Successful historical fiction invokes a point of view alien to both reader and writer– that of the past. The farther back into history an author sets a novel, the more alien the point of view becomes. First person narratives further complicate this problem of historical sensibility and challenge their authors skill. The further the point of view ventures from that of the author the more challenging the narrative becomes. Setting a story 100 years in the past, selecting a narrator of the opposite gender, and making that narrator physically different seems almost like asking for it.
But Walter de la Mare pulls it off in Memoirs of a Midget. His narrator is a nineteenth century woman and a midget. (No one in her day would have considered using any other term.)
Mr. de la Mare’s heroine, Miss M., brings her own personality to the forefront of her memoir. Hers is a life of solitude. Protected by her father throughout her childhood and young adulthood, she has few friends outside her family servants. After her father dies, the narrator finds she has just enough income to provide food, lodging and a minimum of expenses. This and the fear of society’s reaction to her size forces her to live a largely cloistered life, and gives the novel just a handful of characters: Miss M., her landlady and her landlady’s daughter.

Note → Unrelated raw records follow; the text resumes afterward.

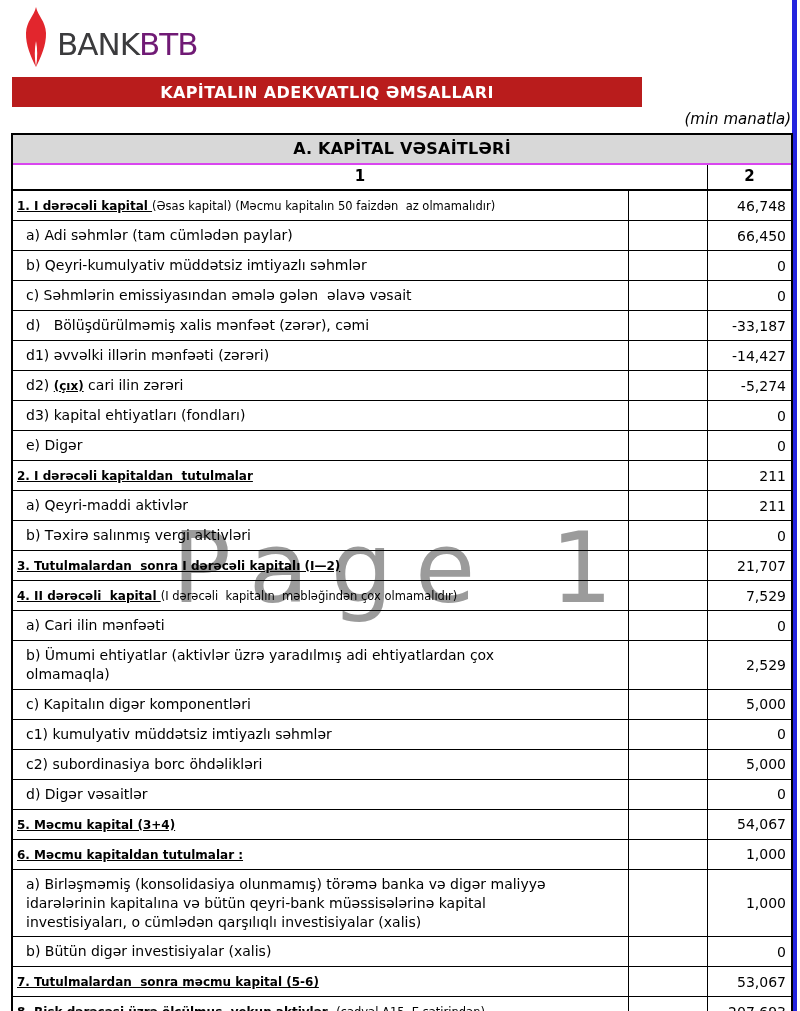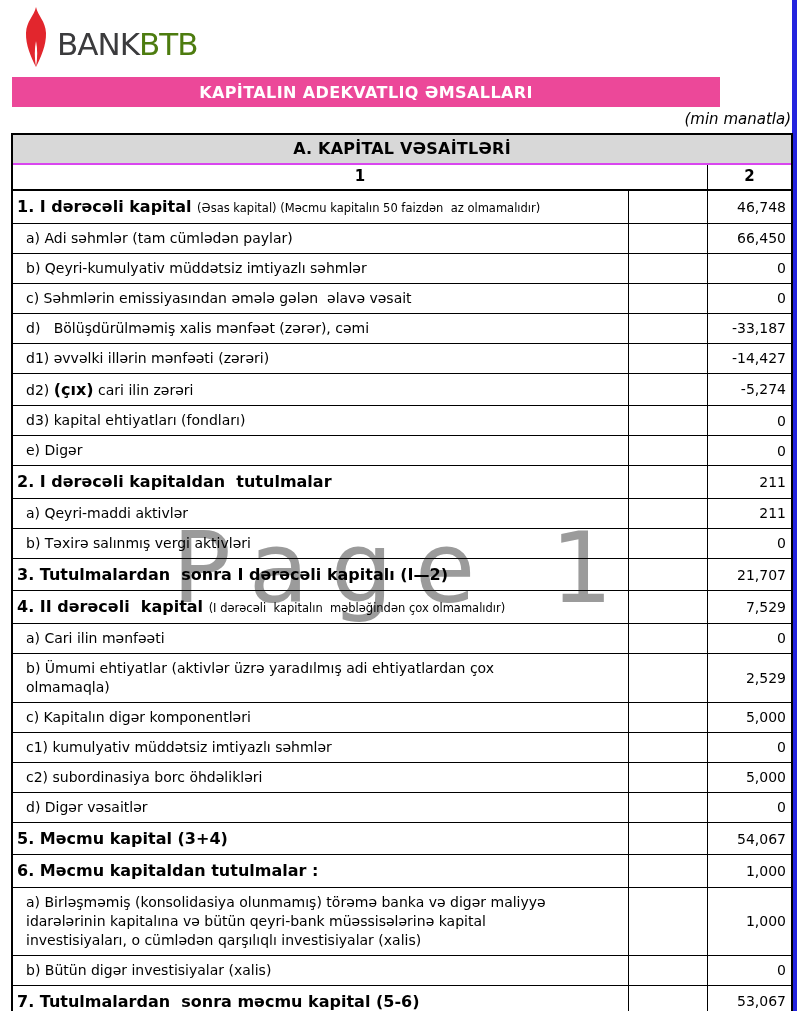--- a/index.html
+++ b/index.html
@@ -9,26 +9,26 @@
     overflow:hidden;
   }
   
   .blue-edge { position:absolute; top:0; right:3px; width:5px; height:1011px; background:#2323DE; }
 
   
   .logo { position:absolute; top:7px; left:24px; display:flex; align-items:center; gap:9px; }
   .logo-flame { width:24px; height:60px; }
   .logo-text { font-size:31px; letter-spacing:-1px; font-weight:500; line-height:1; padding-top:14px; }
   .logo-bank { color:#3B3B3D; }
-  .logo-btb  { color:#4d7c0f; }
+  .logo-btb  { color:#701a75; }
 
   
   .banner {
-    position:absolute; top:77px; left:12px; width:708px; height:30px;
-    background:#ec4899; display:flex; align-items:center; justify-content:center;
+    position:absolute; top:77px; left:12px; width:630px; height:30px;
+    background:#b91c1c; display:flex; align-items:center; justify-content:center;
   }
   .banner-title { color:#fff; font-weight:bold; font-size:16px; letter-spacing:.4px; }
 
   
   .unit-note {
     position:absolute; top:110px; left:11px; width:780px;
     text-align:right; font-style:italic; font-size:15px;
   }
 
   
@@ -50,21 +50,21 @@
   .cell-label {
     border-right:1.5px solid #000; padding:5px 6px 5px 4px;
     font-size:14px; line-height:1.35; white-space:pre-wrap; min-height:29px;
   }
   .sub .cell-label { padding-left:13px; }
   .cell-spacer { border-right:1.5px solid #000; }
   .cell-value {
     display:flex; align-items:center; justify-content:flex-end;
     padding-right:5px; font-size:14px;
   }
-  .seg-bold { font-weight:bold; font-size:16px; }
+  .seg-bold { font-weight:bold; font-size:12px;text-decoration:underline; }
   .seg-normal { font-weight:normal; }
   .seg-note { font-weight:normal; font-size:11.5px; }
 
   
   .watermark {
     position:absolute; top:519px; left:172px;
     font-size:98px; line-height:1; letter-spacing:22px; color:#9B9B9B;
     mix-blend-mode:multiply; z-index:5; pointer-events:none;
     font-family:"DejaVu Sans","Liberation Sans",sans-serif;
   }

Since so little happens in the narrator’s life and her world is so reduced, Memoirs of a Midget becomes a story of isolation. Many 19th century women led reduced lives but Miss M.’s is literally reduced, even the furniture in her single room is smaller than average. She is a doll living in a doll’s house with little to do but observe the personalities of the two women who share the same home. It’s no wonder that she falls in love with them.
Throughout her memoir, Miss M. longs to become her own person. She pursues the study of science through books and observation as she seeks the means to achieve some level of independence. The expected path of marriage to an appropriate young man is not open to Miss M., but once high society finds out about her, she receives an invitation and becomes the permanent guest of a wealthy widow, kept as a sort of pet, expected to recite poetry to entertain party quests whenever her benefactress demands. Thus Miss M. can move to London, visit France, find the means to further her self-education in the sciences, but she pays a very high price for this. It becomes clear to Miss M. that none of the people she interacts with see her a fully adult even fully human. They are pleased that she can recite poetry because they did not expect a such a small person to possess the faculties for memorization.
That Mr. de la Mare can make Miss M. a believable character and make such a strange story speak to a readership at least twice removed from its reality, is a remarkable achievement. Memoirs of a Midget is not a fast read, but it is a deep one. Though very little happens in her life. Miss M. has much to say to her readers. In the end her story is something akin to My Brilliant Career, a story of the artist as a young woman. Just what kind of artist Miss M. will become is left to the reader to decide. Her story ends when she strikes a final blow for her own freedom and cuts all ties with high society. Memoirs of a Midget is an impressive feat. I expect to find it a contender for my top ten reads of the year.
Since I first ran this review on my old blog, Ready When You Are, C.B., back in July of 2010, I have forgotten almost everything about Memoirs of a Midget. Fortunately for me, I keep a few shelves of books to reread after I retire. This one is on that shelf, placed there five years ago after I finished it. This review makes me see why I would want to read it again someday.